Sie sind bei der Wahl zum „Rektor des Jahres“ durch den Deutschen Hochschulverband erneut unter den Top 10 gelandet. Was bedeutet diese Wahl für Sie?
Ich freue mich sehr über die Platzierung. Wenn man etwas verändert, gibt es immer auch Kritiker, die den Veränderungen skeptisch gegenüberstehen. Und natürlich macht man mitunter Fehler. So gesehen ist es keine Selbstverständlichkeit, regelmäßig unter den Top 10 in diesem Ranking zu sein. Gerade deshalb weiß ich es sehr zu schätzen, dass ich nach so langer Zeit und nach so vielen Veränderungen an unserer Universität noch immer großes Vertrauen ausgesprochen bekomme.
Auf Ihrem Jahresempfang im Januar hätten Sie die Rede vom Vorjahr am liebsten noch einmal gehalten. Damals haben Sie das Hochschulzukunftsgesetz geradezu auseinandergenommen. Warum sind Sie nach wie vor ein scharfer Kritiker dieses Gesetzes?
Weil es ein schlechtes Gesetz ist. Der Deutsche Hochschulverband hat nicht nur ein Ranking über uns Rektoren veröffentlicht, sondern auch über die Wissenschaftsminister und damit auch über die Wissenschaftspolitik der Länder. Hierbei ist die nordrheinwestfälische Ministerin Schulze auf dem vorletzten Platz gelandet. Ihre Kollegin aus Baden-Württemberg dagegen, die übrigens in gleicher politischer Konstellation agiert, nimmt den ersten Platz ein. Letzteres zeigt, dass es möglich ist, Gesetze zu erlassen, die sowohl den politischen Interessen als auch den Rahmenbedingungen an den Hochschulen entsprechen. Beim Hochschulzukunftsgesetz in NRW ist das allerdings nicht gelungen: Es ist weder nötig noch in seinen Details praktikabel.
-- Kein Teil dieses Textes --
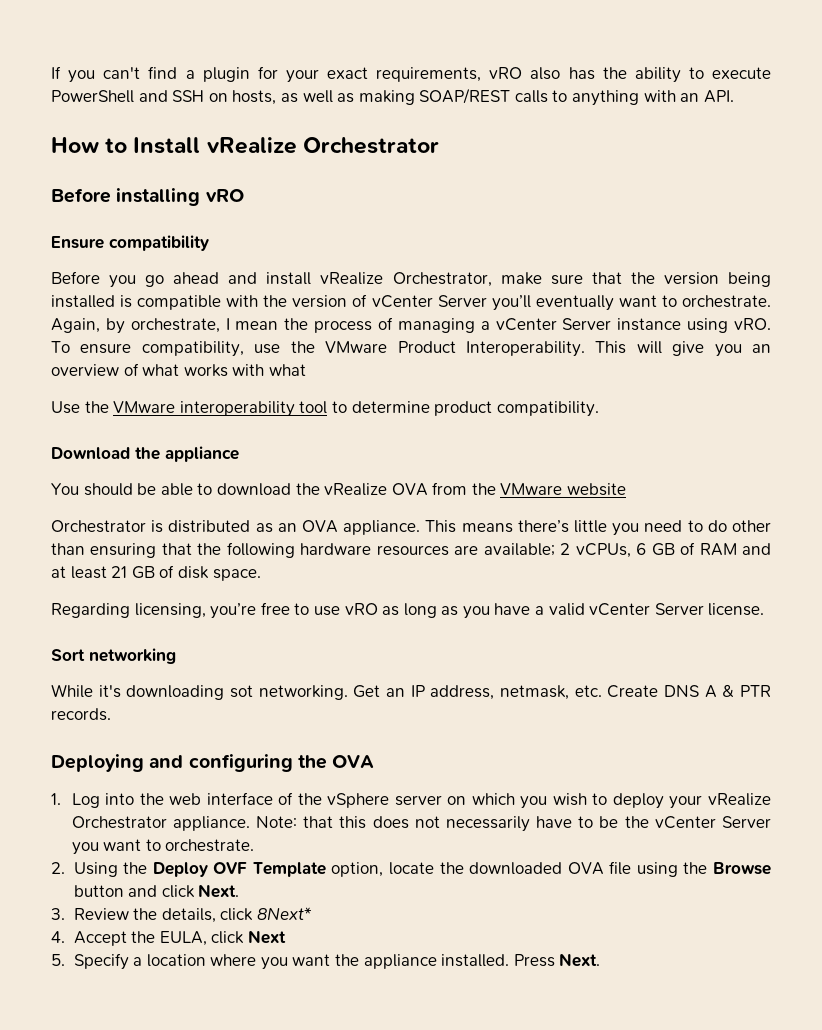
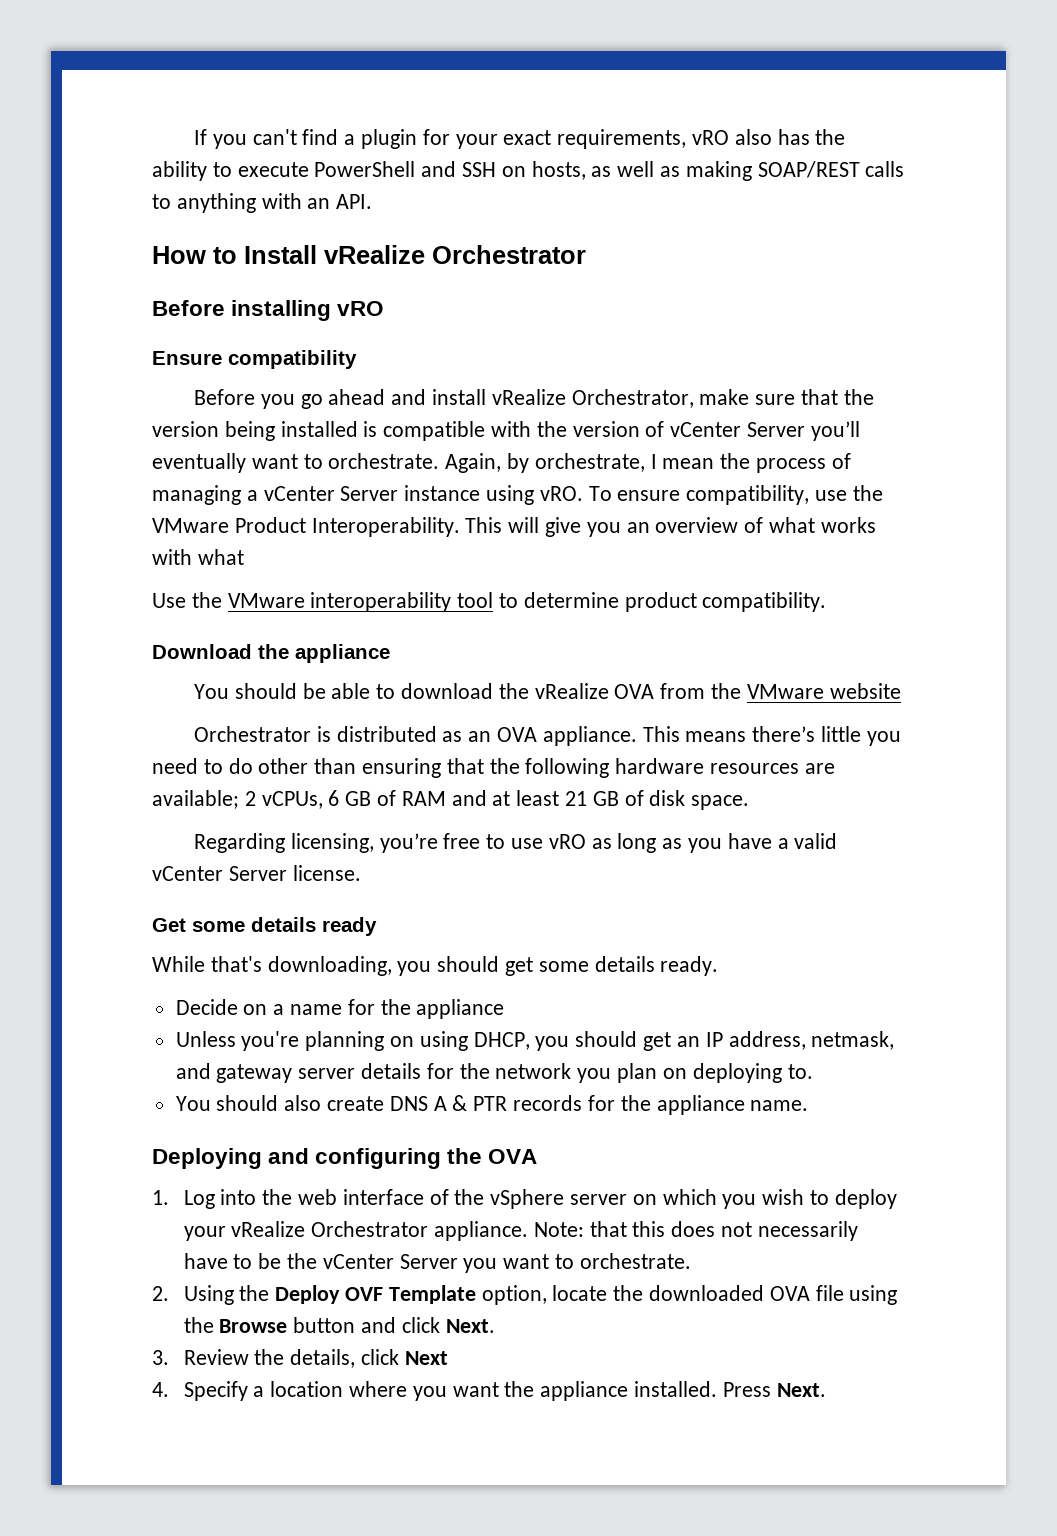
[51,648,176,664] [51,684,771,700] [51,708,111,721] Sort networking // While it's downloading sot networking. Get an IP address, netmask, etc. Create DNS A & PTR records. -> [152,917,377,936] [152,956,719,976] [175,999,505,1019] [175,1031,895,1051] [175,1063,813,1083] [175,1095,809,1115] Get some details ready // While that's downloading, you should get some details ready. // Decide on a name for the appliance // Unless you're planning on using DHCP, you should get an IP address, netmask, and gateway server details for the network you plan on deploying to. // You should also create DNS A & PTR records for the appliance name.
[256,907,312,921] [51,931,245,946] 8Next* // 4. Accept the EULA, click -> (399, 1357) none
[51,954,65,966] 5. -> [152,1382,169,1397] 4.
Die Hochschulen müssen jetzt trotzdem mit diesem Gesetz leben. Was wird sich dadurch an der Universität zu Köln konkret ändern?
Beispielsweise wird die Gremienstruktur komplett überarbeitet, was ich vollkommen überflüssig finde. Es funktioniert doch so wie es jetzt ist sehr gut. Das neue Gesetz führt zu einem erheblichen Aufwand für formale Abläufe und Strukturen zu Lasten unserer Kernaufgaben in Lehre und Forschung. Das bringt uns nicht weiter. Auch die erheblich erweiterten Einflussmöglichkeiten des Ministeriums auf die Hochschulentwicklung, etwa über den Landeshochschulentwicklungsplan oder die Hochschulverträge, machen uns Sorgen. Selbstverständlich muss die Hochschulentwicklung in NRW abgestimmt werden. Bei dieser Planung sind allerdings vor allem die Hochschulen zu beteiligen, und nicht hochschulferne Interessenvertretungen. Es darf auch nicht soweit kommen, dass man uns Vorgaben macht, woran wir forschen und was gelehrt wird.
Vom Bund kam eine gute Nachricht: Die Exzellenzinitiative wird fortgesetzt – irgendwie zumindest, denn die genaue Form kennen wir noch nicht. Wie sollte die nächste Runde Ihrer Meinung nach aussehen?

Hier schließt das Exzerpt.